Combinatorics (Primary)

In brief

What is combinatorics? Combinatorics is the branch of mathematics that deals with counting — not just by listing, but by using smart rules and patterns to calculate the number of ways something can happen. We’ll explore questions like: • How many different outcomes are possible when making choices? • What’s the difference between arrangements (where order matters) and selections (where it doesn’t)? • How can we use multiplication, permutations, and combinations to solve these problems?

Problem set (reference)

Class problems as we used them on this topic. For interactive practice with solutions and progress tracking, use Problems.cc when available.

  1. A toy shop sells 5 types of teddy bears and 3 types of toy cars. How many different teddy-and-car combinations can you choose?

  2. A toy shop sells 5 types of teddy bears, 3 types of toy cars, and 4 types of spinning tops. How many different choices are there if you pick:
    a) one teddy bear, one toy car, and one spinning top?
    b) any two different toys?

  3. How many four-digit numbers are there such that:
    a) only even digits are used?
    b) there is at least one even digit?
    (Hint: Even digits are 0, 2, 4, 6, 8.)
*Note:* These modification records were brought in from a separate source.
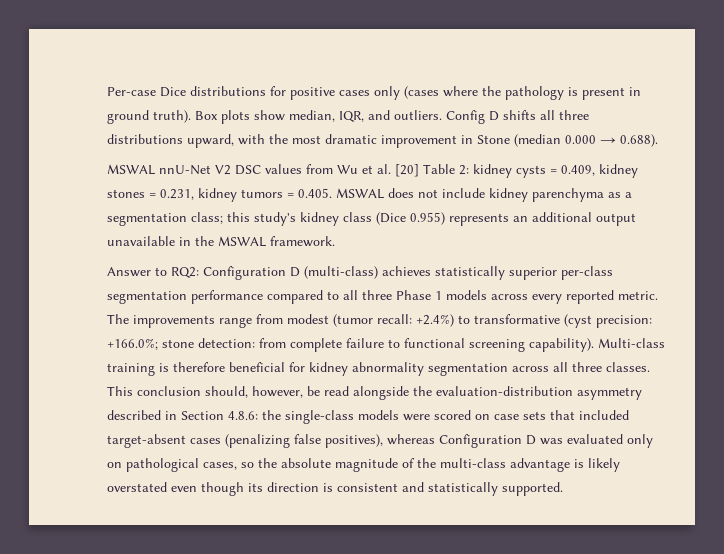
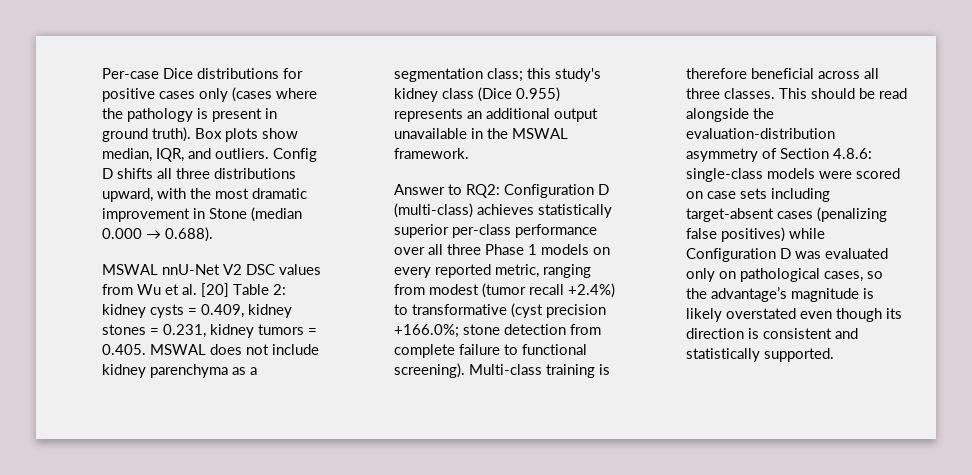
- Answer to RQ2: Configuration D (multi-class) achieves statistically superior per-class segmentation performance compared to all three Phase 1 models across every reported metric. The improvements range from modest (tumor recall: +2.4%) to transformative (cyst precision: +166.0%; stone detection: from complete failure to functional screening capability).
+ Answer to RQ2: Configuration D (multi-class) achieves statistically superior per-class performance over all three Phase 1 models on every reported metric, ranging from modest (tumor recall +2.4%) to transformative (cyst precision +166.0%; stone detection from complete failure to functional screening).
- Multi-class training is therefore beneficial for kidney abnormality segmentation across all three classes.
+ Multi-class training is therefore beneficial across all three classes.
- This conclusion should, however, be read alongside the evaluation-distribution asymmetry described in Section 4.8.6: the single-class models were scored on case sets that included target-absent cases (penalizing false positives), whereas Configuration D was evaluated only on pathological cases, so the absolute magnitude of the multi-class advantage is likely overstated even though its direction is consistent and statistically supported.
+ This should be read alongside the evaluation-distribution asymmetry of Section 4.8.6: single-class models were scored on case sets including target-absent cases (penalizing false positives) while Configuration D was evaluated only on pathological cases, so the advantage’s magnitude is likely overstated even though its direction is consistent and statistically supported.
  4. You flip a coin three times. How many different possible outcomes (sequences of heads and tails) are there?

  5. Each square in a 2×2 grid is coloured either black or white. How many different ways are there to colour the grid?

  6. In the fictional Mumbo-Yumbo language, the alphabet has just two letters: A and U. A “word” can be any sequence of up to 5 letters. How many different words are there in the Mumbo-Yumbo dictionary?

  7. A football team has 11 players. In how many ways can you choose:
    a) a captain and a vice-captain (two different people)?
    b) two strikers (order doesn’t matter)?

  8. How many ways can you place:
    a) a black rook and a white rook on a chessboard?
    b) a black king and a white king, such that they don’t attack each other?
    (Reminder: Rooks attack any square in the same row or column. Kings attack all adjacent squares.)

  9. Charlie has 4 different-coloured counters. In how many different ways can he arrange them in a row?

  10. How many five-digit numbers can be formed using only odd digits, such that each digit is different?
    (Hint: Odd digits are 1, 3, 5, 7, 9.)

  11. Which are more numerous: seven-digit numbers that include the digit 1, or those that don’t contain the digit 1 at all?